Tall lefthander McIntosh was composed and spent a little under four hours at the crease, the occasional flourishing drive or flick off the hip serving him well.
His solitary six cracked into the top of the sightscreen and he seemed set for a century until touching an attempted hook to wicketkeeper Denesh Ramdin.
Reece Young kept the pressure on the West Indies bowlers, sharing an unbroken 125 with Jones, contributing a tidy 56 not out. But Jones set the pace. He was bullish against the short ball, cut efficiently and took the attack to the West Indies bowlers.
Jones, whose solitary test was against Pakistan in 2003, hit 25 fours and three sixes in his 295-ball innings and he was two short of his highest score at stumps. It was his 13th first-class century but last night he played
it down.
"The best I've played? I don't know, I don't really think about it too heavily, but it's nice because it's against an international side," he said.
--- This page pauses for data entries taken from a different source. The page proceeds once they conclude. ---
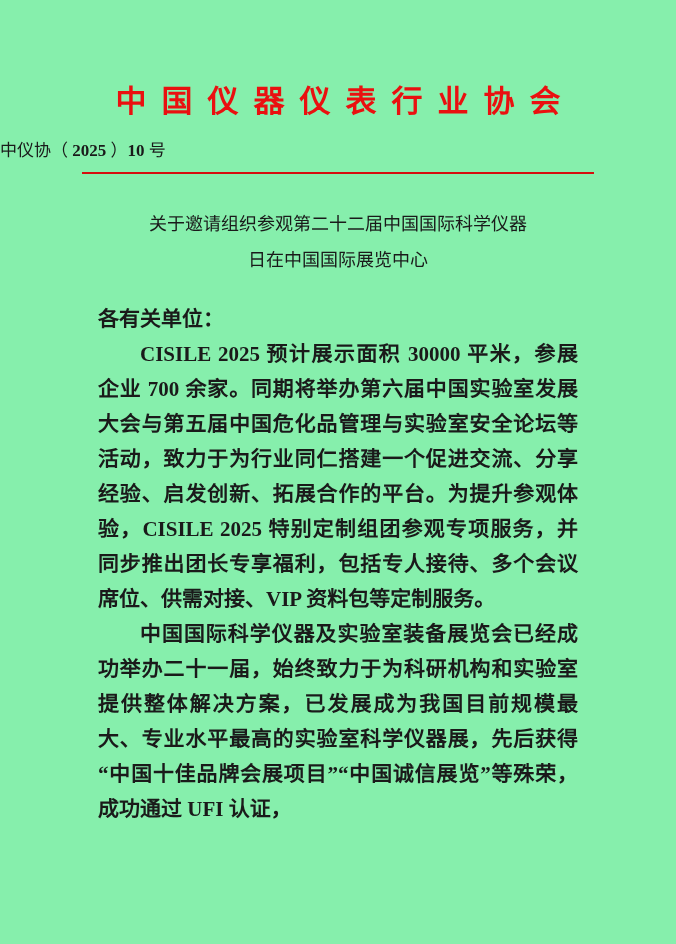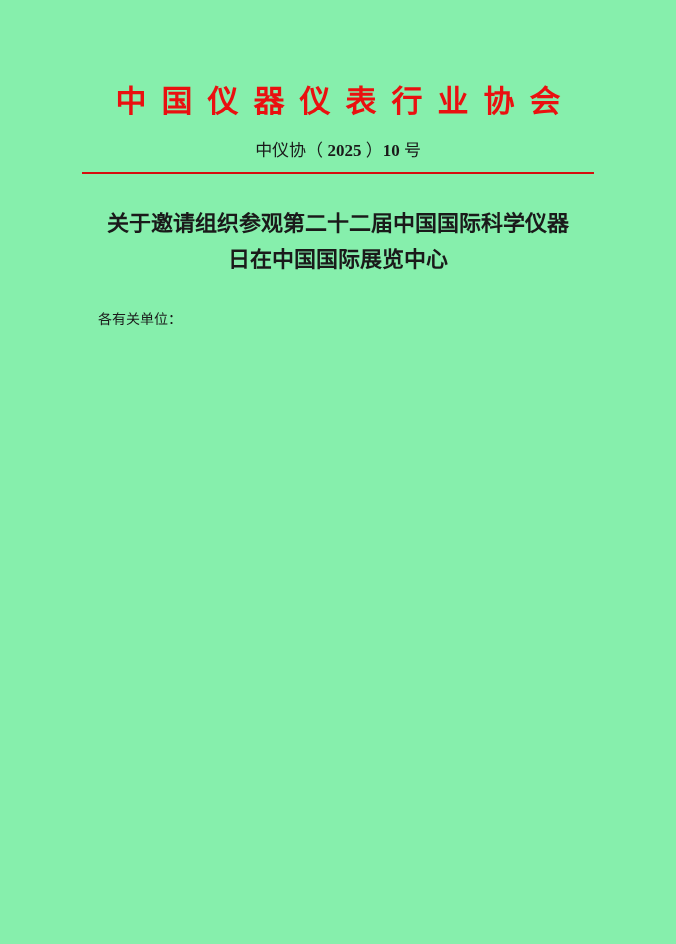--- a/index.html
+++ b/index.html
@@ -31,7 +31,7 @@
   }
   .doc-number {
     margin-top: 20px;
-    text-align: center;
+    text-align: left;
     font-size: 17px;
     line-height: 22px;
     color: var(--body-text, #1a1a1a);

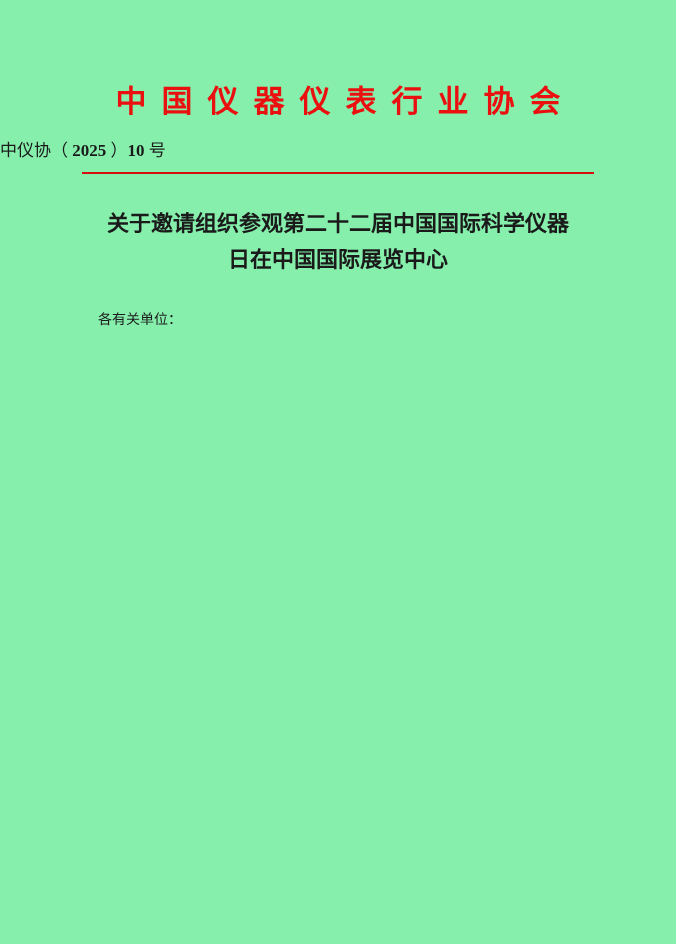--- a/index.html
+++ b/index.html
@@ -49,9 +49,9 @@
   .letter-title {
     margin: 32px 0 0;
     text-align: center;
-    font-size: 22px;
+    font-size: 18px;
     line-height: 36px;
-    font-weight: 700;
+    font-weight: 400;
     color: var(--body-text, #1a1a1a);
   }
   .letter-title .title-line {

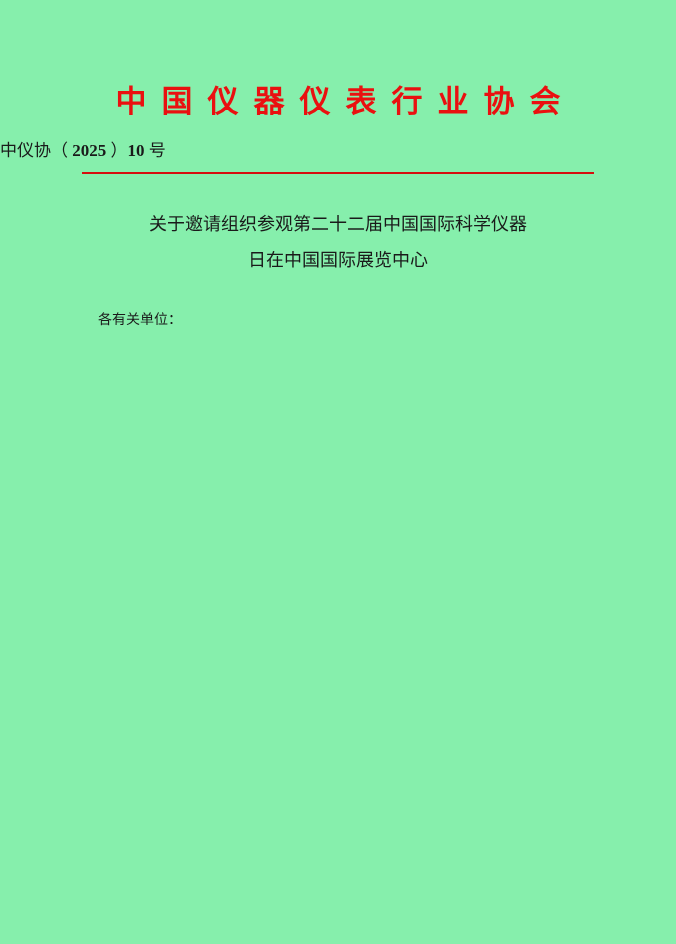--- a/index.html
+++ b/index.html
@@ -60,10 +60,11 @@
   .letter-body {
     width: 480px;
     margin: 24px auto 0;
-    font-size: 14px;
+    font-size: 21px;
     line-height: 35px;
     text-align: justify;
     text-justify: inter-character;
+    font-weight: bold;
   }
   .letter-body p {
     margin: 0;

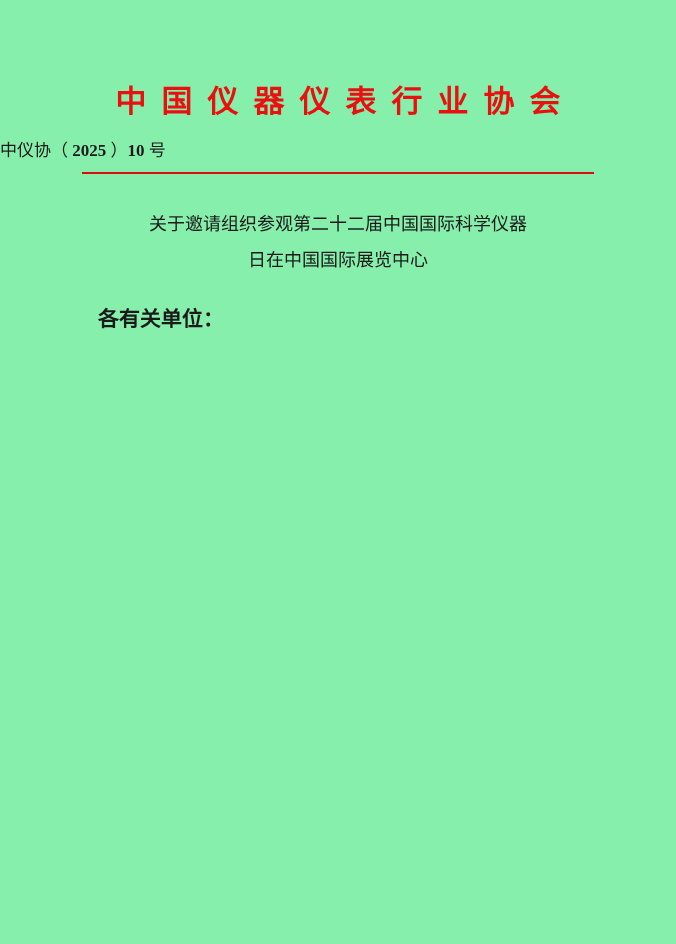--- a/index.html
+++ b/index.html
@@ -93,6 +93,7 @@
 
   <div class="letter-body">
     <p class="salutation">各有关单位：</p>
+    <p class="para">CISILE 2025 预计展示面积 30000 平米，参展企业 700 余家。同期将举办第六届中国实验室发展大会与第五届中国危化品管理与实验室安全论坛等活动，致力于为行业同仁搭建一个促进交流、分享经验、启发创新、拓展合作的平台。为提升参观体验，CISILE 2025 特别定制组团参观专项服务，并同步推出团长专享福利，包括专人接待、多个会议席位、供需对接、VIP 资料包等定制服务。</p>
   </div>
 </div>
 

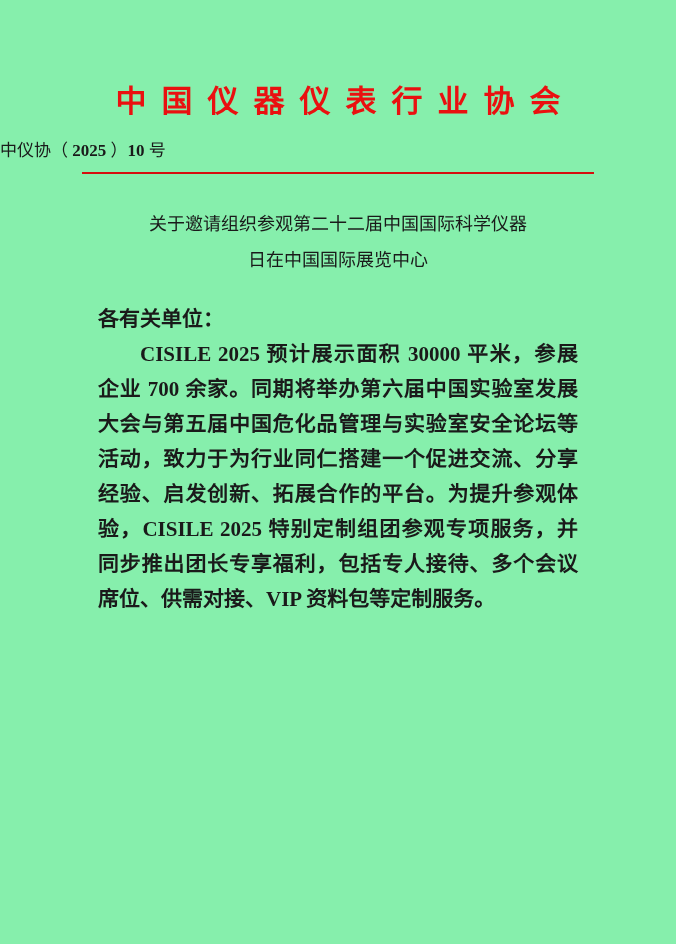--- a/index.html
+++ b/index.html
@@ -94,6 +94,7 @@
   <div class="letter-body">
     <p class="salutation">各有关单位：</p>
     <p class="para">CISILE 2025 预计展示面积 30000 平米，参展企业 700 余家。同期将举办第六届中国实验室发展大会与第五届中国危化品管理与实验室安全论坛等活动，致力于为行业同仁搭建一个促进交流、分享经验、启发创新、拓展合作的平台。为提升参观体验，CISILE 2025 特别定制组团参观专项服务，并同步推出团长专享福利，包括专人接待、多个会议席位、供需对接、VIP 资料包等定制服务。</p>
+    <p class="para">中国国际科学仪器及实验室装备展览会已经成功举办二十一届，始终致力于为科研机构和实验室提供整体解决方案，已发展成为我国目前规模最大、专业水平最高的实验室科学仪器展，先后获得“中国十佳品牌会展项目”“中国诚信展览”等殊荣，成功通过 UFI 认证，</p>
   </div>
 </div>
Jones, who scored seven of his first-class hundreds for Wellington and six for Auckland, praised the West Indies bowlers for plugging away in circumstances where they'd have fancied slipping out at the lunch break and taken to the pitch with a fork.
The fielding got sloppy at times as the day wore on, but only one catch went down, in the penultimate over, Sewnarine Chattergoon grassing a chance at short extra cover off Young.
The one batsman to miss out was opener Martin Guptill, edging Fidel Edwards to second slip in the third over of the day.
Test certainties Daren Powell and Jerome Taylor have taken the game off, along with captain Chris Gayle and reserve wicketkeeper Carlton Baugh.
So the three fast-medium men in action yesterday, Edwards, Kemar Roach and Lionel Baker, were effectively vying for one, possibly two, first test places next week. Edwards was the sharpest but at times copped punishment from Jones in particular.
Left-arm spinner Sulieman Benn - reputedly the third-tallest player to appear for the West Indies after quick men Curtly Ambrose and Joel Garner - caused the odd false shot.
The bowlers at least had a good blowout. But the West Indians most interested in the day's activities were probably acting captain Ramnaresh Sarwan, International Cricket Council player of the year Shiv Chanderpaul and their top-order batting chums.
They chased plenty of leather yesterday. Today will be their turn to cash in on the Eden Park motorway.